» **Work required**: If a line in the data below holds the word "weight", copy it.

» **Information supplied**:
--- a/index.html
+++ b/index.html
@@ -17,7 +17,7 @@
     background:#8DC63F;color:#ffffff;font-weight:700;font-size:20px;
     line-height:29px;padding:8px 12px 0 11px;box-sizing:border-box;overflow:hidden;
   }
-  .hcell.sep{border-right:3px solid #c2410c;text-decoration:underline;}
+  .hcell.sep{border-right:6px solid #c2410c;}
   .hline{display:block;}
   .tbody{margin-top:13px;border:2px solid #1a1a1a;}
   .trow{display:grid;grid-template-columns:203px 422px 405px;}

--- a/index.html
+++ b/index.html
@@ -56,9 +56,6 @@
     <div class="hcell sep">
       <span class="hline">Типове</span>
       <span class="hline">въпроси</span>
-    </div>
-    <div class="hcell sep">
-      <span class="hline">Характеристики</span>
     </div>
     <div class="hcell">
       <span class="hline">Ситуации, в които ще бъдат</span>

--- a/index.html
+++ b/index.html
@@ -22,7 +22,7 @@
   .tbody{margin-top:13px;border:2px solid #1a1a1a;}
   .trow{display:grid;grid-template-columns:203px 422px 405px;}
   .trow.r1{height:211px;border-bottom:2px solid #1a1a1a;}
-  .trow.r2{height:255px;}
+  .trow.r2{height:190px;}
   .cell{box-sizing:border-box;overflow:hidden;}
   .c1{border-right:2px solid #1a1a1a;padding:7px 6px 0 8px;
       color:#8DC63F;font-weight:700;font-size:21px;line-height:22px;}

» **Result**:
     background:#8DC63F;color:#ffffff;font-weight:700;font-size:20px;
       color:#8DC63F;font-weight:700;font-size:21px;line-height:22px;}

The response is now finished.